The ships then went to the Dutch port of Batavia in what is now Indonesia, where Rogers underwent surgery to remove a musket ball from the roof of his mouth, and the expedition disposed of the less seaworthy of the two Spanish prizes. Dealing with the Dutch there constituted a violation of the British East India Company's monopoly.[27] When the ships finally dropped anchor in the River Thames on 14 October 1711,[23] a legal battle ensued, with the investors paying the East India Company £6,000 (about £951,000 at today's values)[28] as settlement for their claim for breach of monopoly, about four percent of what Rogers brought back.

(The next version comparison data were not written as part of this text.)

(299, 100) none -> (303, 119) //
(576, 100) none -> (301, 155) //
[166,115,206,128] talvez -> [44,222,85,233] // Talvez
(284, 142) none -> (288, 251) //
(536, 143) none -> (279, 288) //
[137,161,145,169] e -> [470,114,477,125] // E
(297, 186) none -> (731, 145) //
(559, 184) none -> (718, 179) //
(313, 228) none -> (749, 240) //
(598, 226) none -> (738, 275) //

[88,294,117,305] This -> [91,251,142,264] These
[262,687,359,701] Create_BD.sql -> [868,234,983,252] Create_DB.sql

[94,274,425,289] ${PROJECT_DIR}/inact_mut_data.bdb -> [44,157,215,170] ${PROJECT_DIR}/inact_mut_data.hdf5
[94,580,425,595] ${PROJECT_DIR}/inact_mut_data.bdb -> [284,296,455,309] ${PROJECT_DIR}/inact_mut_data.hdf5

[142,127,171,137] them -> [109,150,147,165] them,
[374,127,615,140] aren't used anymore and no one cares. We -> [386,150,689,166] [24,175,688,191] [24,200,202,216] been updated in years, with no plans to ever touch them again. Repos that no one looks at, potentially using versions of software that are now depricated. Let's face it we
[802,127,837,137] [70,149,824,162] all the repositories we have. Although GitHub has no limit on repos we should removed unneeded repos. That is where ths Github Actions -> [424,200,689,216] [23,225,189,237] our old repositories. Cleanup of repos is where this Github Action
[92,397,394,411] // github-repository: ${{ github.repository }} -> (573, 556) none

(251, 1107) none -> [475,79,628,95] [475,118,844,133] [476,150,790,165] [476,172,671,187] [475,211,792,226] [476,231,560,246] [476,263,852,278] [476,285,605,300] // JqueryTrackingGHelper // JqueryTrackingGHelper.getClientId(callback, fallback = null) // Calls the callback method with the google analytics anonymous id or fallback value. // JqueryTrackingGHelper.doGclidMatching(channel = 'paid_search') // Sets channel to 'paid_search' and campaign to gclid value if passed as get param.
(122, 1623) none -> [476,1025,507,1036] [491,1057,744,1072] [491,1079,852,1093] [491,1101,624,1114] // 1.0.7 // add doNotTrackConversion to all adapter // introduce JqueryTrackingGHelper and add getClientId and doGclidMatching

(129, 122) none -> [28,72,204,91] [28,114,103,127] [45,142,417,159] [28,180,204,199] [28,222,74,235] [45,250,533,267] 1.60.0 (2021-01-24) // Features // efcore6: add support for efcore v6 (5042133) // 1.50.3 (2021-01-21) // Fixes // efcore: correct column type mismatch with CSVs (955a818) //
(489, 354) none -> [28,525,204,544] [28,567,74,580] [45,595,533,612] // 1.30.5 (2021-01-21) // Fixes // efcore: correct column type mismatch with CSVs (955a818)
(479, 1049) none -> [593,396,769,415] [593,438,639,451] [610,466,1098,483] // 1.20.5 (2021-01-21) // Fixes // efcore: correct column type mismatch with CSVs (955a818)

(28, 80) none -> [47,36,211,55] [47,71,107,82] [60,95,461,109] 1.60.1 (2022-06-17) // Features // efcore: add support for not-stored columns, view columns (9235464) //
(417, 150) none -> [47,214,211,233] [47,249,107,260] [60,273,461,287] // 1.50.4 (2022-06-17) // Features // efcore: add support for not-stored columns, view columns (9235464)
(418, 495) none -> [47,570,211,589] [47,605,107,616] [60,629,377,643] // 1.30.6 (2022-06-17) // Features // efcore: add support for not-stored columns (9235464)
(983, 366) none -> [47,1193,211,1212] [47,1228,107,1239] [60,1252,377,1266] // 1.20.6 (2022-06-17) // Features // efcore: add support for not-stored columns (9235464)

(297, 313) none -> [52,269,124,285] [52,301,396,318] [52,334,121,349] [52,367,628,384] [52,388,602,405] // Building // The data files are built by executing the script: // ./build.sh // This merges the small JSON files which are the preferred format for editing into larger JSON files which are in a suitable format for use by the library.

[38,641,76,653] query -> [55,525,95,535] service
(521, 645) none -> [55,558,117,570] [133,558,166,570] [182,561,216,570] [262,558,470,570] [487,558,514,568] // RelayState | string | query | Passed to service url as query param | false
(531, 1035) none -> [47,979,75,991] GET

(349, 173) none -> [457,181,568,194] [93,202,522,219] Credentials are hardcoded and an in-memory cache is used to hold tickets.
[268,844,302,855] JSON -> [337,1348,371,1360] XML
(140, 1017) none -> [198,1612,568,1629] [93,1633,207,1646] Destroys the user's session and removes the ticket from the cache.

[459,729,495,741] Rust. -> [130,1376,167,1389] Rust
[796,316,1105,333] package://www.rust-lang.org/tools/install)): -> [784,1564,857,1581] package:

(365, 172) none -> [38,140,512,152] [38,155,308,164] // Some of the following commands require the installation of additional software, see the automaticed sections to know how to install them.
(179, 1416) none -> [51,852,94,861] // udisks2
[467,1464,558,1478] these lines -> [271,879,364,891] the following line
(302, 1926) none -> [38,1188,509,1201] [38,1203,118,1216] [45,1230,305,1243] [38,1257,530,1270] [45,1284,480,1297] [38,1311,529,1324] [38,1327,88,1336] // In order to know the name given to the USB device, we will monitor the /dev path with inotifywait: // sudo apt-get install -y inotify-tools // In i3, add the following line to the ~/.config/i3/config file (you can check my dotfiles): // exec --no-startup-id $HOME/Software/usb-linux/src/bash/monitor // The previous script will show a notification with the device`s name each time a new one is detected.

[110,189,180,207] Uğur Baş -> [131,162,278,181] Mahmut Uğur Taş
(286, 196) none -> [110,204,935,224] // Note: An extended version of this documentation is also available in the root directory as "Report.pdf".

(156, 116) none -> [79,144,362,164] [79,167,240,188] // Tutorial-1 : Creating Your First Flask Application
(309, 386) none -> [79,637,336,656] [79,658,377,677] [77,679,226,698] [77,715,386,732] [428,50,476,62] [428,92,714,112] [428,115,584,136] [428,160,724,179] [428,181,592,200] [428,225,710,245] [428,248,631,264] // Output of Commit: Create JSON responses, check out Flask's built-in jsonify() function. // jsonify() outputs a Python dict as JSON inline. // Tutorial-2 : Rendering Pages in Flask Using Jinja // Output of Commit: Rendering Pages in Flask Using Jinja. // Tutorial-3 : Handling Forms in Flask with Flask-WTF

The investors approximately doubled their money, while Rogers gained £1,600 (now worth perhaps £253,500)[28] from a voyage which disfigured him and cost him his brother, who was killed in a battle in the Pacific.[25] The money was probably less than he could have made at home, and was entirely absorbed by the debts his family had incurred in his absence.[29] The long voyage and the capture of the Spanish ship made Rogers a national hero.[25] Rogers was the first Englishman, in circumnavigating the globe, to have his original ships and most of his crew survive.[29]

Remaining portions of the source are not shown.